## WORK TO COMPLETE
"<div>本证书在国家规定的" appears in one line of the records below. Output that line and each one after it, exactly, through the last line.

## Source records
------

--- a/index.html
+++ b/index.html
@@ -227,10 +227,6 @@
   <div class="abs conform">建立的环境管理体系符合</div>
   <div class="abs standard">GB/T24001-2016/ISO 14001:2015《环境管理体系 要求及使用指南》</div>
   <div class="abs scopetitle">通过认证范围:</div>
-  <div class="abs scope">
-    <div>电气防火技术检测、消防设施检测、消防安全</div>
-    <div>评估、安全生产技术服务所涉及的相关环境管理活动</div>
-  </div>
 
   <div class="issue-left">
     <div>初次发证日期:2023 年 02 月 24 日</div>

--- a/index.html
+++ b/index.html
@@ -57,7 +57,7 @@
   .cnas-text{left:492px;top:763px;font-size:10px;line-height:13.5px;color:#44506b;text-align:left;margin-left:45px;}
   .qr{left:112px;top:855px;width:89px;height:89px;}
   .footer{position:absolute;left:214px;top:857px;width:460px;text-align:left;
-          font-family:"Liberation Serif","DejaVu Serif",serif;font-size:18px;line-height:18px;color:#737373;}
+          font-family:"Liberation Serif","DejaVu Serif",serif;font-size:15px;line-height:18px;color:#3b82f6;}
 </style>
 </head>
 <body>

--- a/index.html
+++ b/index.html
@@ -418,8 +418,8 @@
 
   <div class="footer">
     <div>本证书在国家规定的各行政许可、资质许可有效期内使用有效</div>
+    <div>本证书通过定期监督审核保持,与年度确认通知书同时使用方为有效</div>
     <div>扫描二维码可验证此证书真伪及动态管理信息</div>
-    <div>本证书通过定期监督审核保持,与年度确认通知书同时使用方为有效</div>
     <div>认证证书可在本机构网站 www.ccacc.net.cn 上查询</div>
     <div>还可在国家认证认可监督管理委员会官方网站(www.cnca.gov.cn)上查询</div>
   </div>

------

## RESULT FOR THIS EXERCISE
     <div>本证书在国家规定的各行政许可、资质许可有效期内使用有效</div>
+    <div>本证书通过定期监督审核保持,与年度确认通知书同时使用方为有效</div>
     <div>扫描二维码可验证此证书真伪及动态管理信息</div>
-    <div>本证书通过定期监督审核保持,与年度确认通知书同时使用方为有效</div>
     <div>认证证书可在本机构网站 www.ccacc.net.cn 上查询</div>
     <div>还可在国家认证认可监督管理委员会官方网站(www.cnca.gov.cn)上查询</div>
   </div>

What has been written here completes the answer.